I guess I'll just have to implement pruned type-1 real to complex thread-sage NFFT based on low-order approximation instead of relying on a library optimized for much larger transforms.

I will still try to somehow solve that, but I'm starting to run out of ideas about what can be done with that. Also, my compiled FINUFFT doesn't have any issues with running thread-safe examples, so I guess it just doesn't like my code for some reason.

ahbarnett commented 1 year ago

Dear SilkSkier,

Your goal is reasonable.

It looks like you read the docs re thread-safe FFTW: https://finufft.readthedocs.io/en/latest/install.html#compilation-flags-and-make-inc-settings Does examples/threadsafe1d1 run without segfault for you? To prevent segfault on my laptop I have to use FFTWOMPSUFFIX = threads which switches the FFTW multithread library from OMP to pthreads. Did you try this?

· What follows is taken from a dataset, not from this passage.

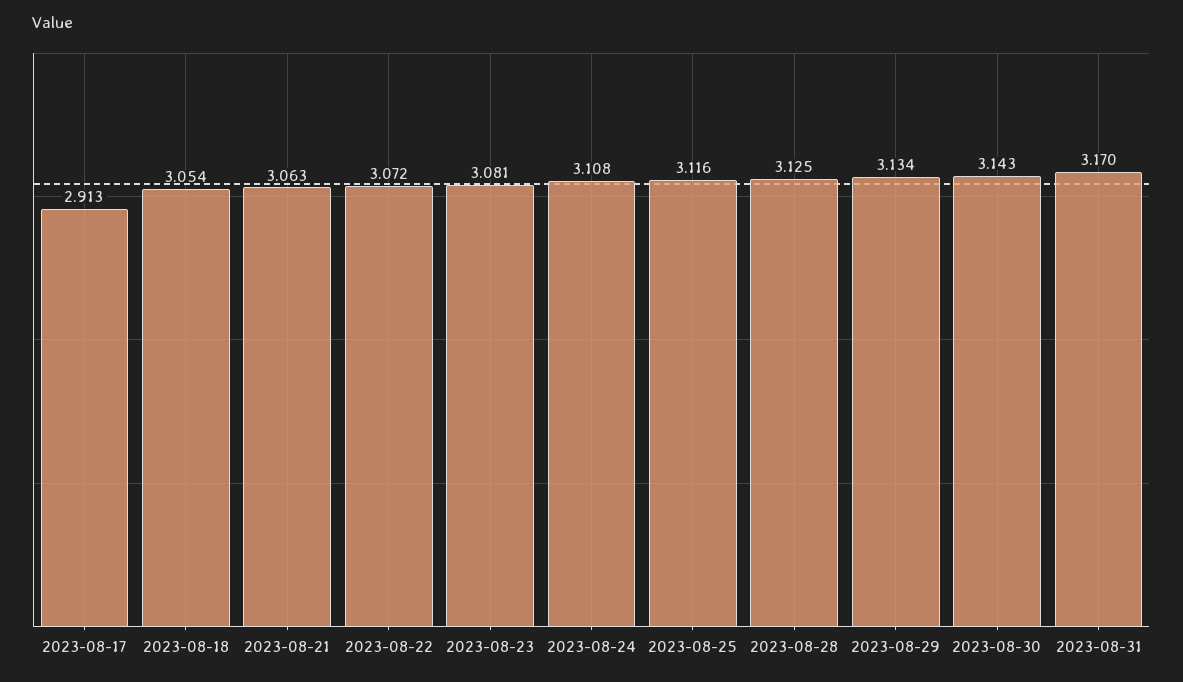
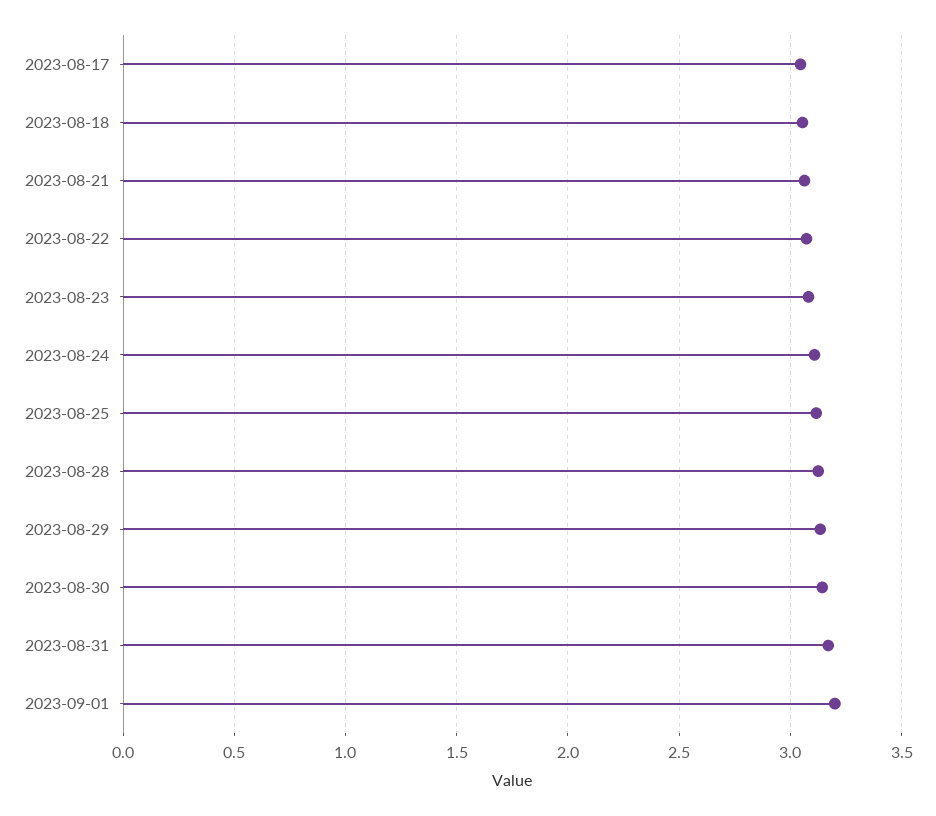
2023-08-17: 2.913 -> 3.05
2023-09-01: none -> 3.2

For small transforms (<1e5 in 1D is small), single-thread FINUFFT might be faster. Then you can use in OMP.

Did you use gdb to see if crash is in FFTW: ? https://finufft.readthedocs.io/en/latest/trouble.html#crash-segfault-issues-and-advice

You may want to ask @lgarrison about his FINUFFT-based L-S periodogram code.

Finally, I suggest you refactor code to use FINUFFT's vectorized interface - I imagine you have the same set of NU pts for many xforms? If so, do them all at once. The sorting will be done only once, and a batched FFT is done, and the result is 2x-10x speedup. There would be no calling finufft inside a OMP parallel block then. Rather, you set up a batch of (say #cores) xform data vectors, request a guru plan for that batch size, then send all to execute together, then process outputs however you want via OMP. Then repeat everything except the plan in a serial loop (reusing this plan and the same data IO pointers) until you chunk through all your data. Is that clear?

Just to whet your appetite on a 1e5-sized 1d problem, run this:

(base) alex@ross /home/alex/numerics/finufft> test/finufft1dmany_test 100 1e5 1e5 1e-6 1
test 1d1 many vs repeated single: ------------------------------------
[finufft_makeplan] new plan: FINUFFT version 2.2.0.dev0 .................
[finufft_makeplan] 1d1: (ms,mt,mu)=(100000,1,1) (nf1,nf2,nf3)=(200000,1,1)
               ntrans=100 nthr=16 batchSize=15  spread_thread=2
[finufft_makeplan] kernel fser (ns=7):      0.000749 s
[finufft_makeplan] fwBatch 0.05GB alloc:    8e-06 s
[finufft_makeplan] FFTW plan (mode 64, nthr=16):    0.0062 s
[finufft_setpts] sort (didSort=1):      0.0045 s
[finufft_execute] start ntrans=100 (7 batches, bsize=15)...
[finufft_execute] done. tot spread:     0.12 s
               tot FFT:             0.113 s
               tot deconvolve:          0.0184 s
ntr=100: 100000 NU pts to 100000 modes in 0.268 s   3.74e+07 NU pts/s
    one mode: rel err in F[37000] of trans#99 is 3.56e-07
100 of: 100000 NU pts to 100000 modes in 1.65 s     6.06e+06 NU pts/s
            speedup      T_FINUFFT1D1 / T_finufft1d1many = 6.16
    consistency check: sup ( ||f_many-f||_2 / ||f||_2  ) =  0

Ie, 6x faster. Is that good motivation? Does your machine give similar speedup? (what NU pts/sec are you getting?)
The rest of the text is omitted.